復元船、立派なものです。
朝鮮通信使は江戸時代に12回来日しており、そのうち11回は上関に寄港しました。この沖家室島の本陣・泊清寺にも逗留した記録が残されています。
通常、朝鮮通信使の使節団は約500名で構成され、それを護衛・先導する船団は、毛利藩(長州藩)船手組が指揮する約5,000名によって編成されました。また、使節団に同行する対馬藩主一行が約500名、さらに応接を担当する各藩の役人が約4,000名にのぼり、総勢1万人規模の大規模な随行団。
毛利藩が担当するのは赤間関(下関)から安芸蒲刈までの区間で、ここから広島藩の浅野家へと引き継がれます。復路では、このルートが逆になります。

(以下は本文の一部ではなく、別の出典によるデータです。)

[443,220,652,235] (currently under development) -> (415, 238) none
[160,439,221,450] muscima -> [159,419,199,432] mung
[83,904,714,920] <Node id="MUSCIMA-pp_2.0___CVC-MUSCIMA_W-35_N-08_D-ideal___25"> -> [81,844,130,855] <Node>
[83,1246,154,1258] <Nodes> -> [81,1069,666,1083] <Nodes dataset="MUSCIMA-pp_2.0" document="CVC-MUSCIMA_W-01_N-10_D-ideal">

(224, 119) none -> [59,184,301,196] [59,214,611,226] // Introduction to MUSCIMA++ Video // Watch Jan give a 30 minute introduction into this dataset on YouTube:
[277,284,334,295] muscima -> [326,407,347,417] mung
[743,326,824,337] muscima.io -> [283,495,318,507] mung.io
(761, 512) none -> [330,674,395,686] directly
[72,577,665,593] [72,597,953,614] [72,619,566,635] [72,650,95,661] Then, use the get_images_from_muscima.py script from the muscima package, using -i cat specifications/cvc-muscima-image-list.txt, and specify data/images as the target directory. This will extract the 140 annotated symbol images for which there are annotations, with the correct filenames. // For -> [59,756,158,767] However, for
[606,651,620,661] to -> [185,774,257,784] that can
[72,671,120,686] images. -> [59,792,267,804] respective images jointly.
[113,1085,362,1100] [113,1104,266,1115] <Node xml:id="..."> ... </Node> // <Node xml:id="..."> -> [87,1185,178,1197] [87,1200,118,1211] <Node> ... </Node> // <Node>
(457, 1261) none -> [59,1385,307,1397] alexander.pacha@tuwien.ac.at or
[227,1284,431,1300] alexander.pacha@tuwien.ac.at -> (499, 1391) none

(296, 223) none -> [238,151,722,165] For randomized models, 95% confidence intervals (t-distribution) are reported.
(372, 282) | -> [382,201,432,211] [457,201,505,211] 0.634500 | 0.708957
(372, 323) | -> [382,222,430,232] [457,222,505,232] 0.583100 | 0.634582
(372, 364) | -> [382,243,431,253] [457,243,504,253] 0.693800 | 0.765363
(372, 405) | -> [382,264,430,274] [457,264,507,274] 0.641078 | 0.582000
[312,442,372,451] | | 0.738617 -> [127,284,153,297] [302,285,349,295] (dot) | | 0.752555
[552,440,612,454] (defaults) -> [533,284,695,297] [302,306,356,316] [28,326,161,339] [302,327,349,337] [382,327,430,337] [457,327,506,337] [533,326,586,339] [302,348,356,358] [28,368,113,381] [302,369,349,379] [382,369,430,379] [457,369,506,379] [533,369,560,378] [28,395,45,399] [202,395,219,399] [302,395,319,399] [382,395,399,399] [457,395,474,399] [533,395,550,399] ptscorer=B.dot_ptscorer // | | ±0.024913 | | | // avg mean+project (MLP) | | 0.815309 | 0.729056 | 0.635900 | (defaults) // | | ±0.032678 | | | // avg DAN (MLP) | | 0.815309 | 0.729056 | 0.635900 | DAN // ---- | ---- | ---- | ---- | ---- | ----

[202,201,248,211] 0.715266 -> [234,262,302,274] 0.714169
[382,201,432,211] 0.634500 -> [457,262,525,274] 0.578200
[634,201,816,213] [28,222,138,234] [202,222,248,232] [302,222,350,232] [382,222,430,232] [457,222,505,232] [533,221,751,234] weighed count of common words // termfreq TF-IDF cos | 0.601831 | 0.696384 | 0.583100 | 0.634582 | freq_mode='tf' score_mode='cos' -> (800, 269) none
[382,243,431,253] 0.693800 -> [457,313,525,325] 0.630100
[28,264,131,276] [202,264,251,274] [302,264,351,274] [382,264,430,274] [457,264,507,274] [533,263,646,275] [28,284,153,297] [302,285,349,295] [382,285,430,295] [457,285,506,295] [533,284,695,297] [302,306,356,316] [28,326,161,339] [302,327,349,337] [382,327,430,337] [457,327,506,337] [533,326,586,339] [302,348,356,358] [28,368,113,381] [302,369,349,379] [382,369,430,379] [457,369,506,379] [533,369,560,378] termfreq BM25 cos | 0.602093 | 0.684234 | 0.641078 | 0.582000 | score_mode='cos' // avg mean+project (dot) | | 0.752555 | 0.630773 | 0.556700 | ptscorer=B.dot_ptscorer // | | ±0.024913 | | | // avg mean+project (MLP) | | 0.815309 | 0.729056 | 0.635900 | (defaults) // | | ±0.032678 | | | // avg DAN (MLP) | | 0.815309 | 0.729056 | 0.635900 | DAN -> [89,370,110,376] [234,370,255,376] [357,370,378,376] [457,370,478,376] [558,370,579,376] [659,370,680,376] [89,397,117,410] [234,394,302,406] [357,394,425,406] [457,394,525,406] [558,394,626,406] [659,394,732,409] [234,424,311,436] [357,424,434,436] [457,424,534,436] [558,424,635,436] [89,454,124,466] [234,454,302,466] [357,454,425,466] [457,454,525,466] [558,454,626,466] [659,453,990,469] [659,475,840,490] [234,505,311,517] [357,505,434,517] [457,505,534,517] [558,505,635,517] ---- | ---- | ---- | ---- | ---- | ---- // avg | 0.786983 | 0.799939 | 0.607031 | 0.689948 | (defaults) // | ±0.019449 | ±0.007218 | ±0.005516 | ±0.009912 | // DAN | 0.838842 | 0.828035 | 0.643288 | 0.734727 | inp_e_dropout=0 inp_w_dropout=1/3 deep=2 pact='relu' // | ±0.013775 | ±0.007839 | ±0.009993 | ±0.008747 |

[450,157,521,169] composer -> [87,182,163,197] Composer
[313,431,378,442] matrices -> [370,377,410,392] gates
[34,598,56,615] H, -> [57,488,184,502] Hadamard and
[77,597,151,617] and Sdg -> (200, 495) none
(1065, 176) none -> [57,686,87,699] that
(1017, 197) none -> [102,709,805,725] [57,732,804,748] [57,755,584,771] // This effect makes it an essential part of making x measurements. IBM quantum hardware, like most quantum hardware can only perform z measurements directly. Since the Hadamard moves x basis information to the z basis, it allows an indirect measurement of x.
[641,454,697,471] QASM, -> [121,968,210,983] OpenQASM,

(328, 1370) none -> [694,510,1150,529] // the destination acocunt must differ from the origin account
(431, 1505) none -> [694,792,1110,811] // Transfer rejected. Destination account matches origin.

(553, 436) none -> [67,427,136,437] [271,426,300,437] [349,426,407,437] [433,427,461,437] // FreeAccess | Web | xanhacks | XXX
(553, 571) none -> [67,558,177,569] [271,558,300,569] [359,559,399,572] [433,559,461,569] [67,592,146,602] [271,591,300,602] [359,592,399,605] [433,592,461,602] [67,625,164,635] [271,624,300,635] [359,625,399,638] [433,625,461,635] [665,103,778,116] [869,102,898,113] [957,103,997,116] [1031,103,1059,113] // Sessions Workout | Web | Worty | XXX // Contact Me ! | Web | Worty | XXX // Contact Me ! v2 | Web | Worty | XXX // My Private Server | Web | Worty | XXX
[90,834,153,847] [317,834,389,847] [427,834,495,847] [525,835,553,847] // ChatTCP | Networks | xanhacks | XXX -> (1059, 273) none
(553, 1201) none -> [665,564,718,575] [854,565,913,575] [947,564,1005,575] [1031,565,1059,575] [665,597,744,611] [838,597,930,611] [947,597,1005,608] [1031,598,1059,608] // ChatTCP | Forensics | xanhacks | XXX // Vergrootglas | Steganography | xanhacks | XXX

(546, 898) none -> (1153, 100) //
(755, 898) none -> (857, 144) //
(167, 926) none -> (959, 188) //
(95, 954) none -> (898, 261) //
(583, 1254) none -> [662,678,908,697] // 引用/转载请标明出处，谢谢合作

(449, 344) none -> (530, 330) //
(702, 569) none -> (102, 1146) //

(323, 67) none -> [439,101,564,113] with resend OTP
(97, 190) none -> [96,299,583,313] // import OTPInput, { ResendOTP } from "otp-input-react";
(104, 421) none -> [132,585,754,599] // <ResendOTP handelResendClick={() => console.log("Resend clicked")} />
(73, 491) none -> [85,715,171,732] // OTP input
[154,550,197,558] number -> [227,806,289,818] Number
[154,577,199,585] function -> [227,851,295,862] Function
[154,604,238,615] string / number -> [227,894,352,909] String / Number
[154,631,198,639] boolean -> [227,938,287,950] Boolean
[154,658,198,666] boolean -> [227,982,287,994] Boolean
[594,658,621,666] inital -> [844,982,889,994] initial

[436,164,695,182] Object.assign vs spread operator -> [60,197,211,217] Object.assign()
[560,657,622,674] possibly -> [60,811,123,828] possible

赤間関から上関までは長府藩(毛利家の支藩)が、上関から蒲刈までは岩国藩(同じく支藩)が担当していたようです。ただし、水先案内については、往路・復路ともに周防大島村上家(船手組頭)が一貫して担っていました。(船手組=水軍)(村上家=かつての村上海賊の統領村上武吉一族)
このため、舸子(かこ:漕ぎ手)など5,000名に及ぶ護衛・案内部隊は、すべて村上家の支配下にある大島郡の人々で構成されていました。その内訳は、大島本島から2,500名、大島平郡から2,000名、そして室津半島端浦から500名が出動したとされています。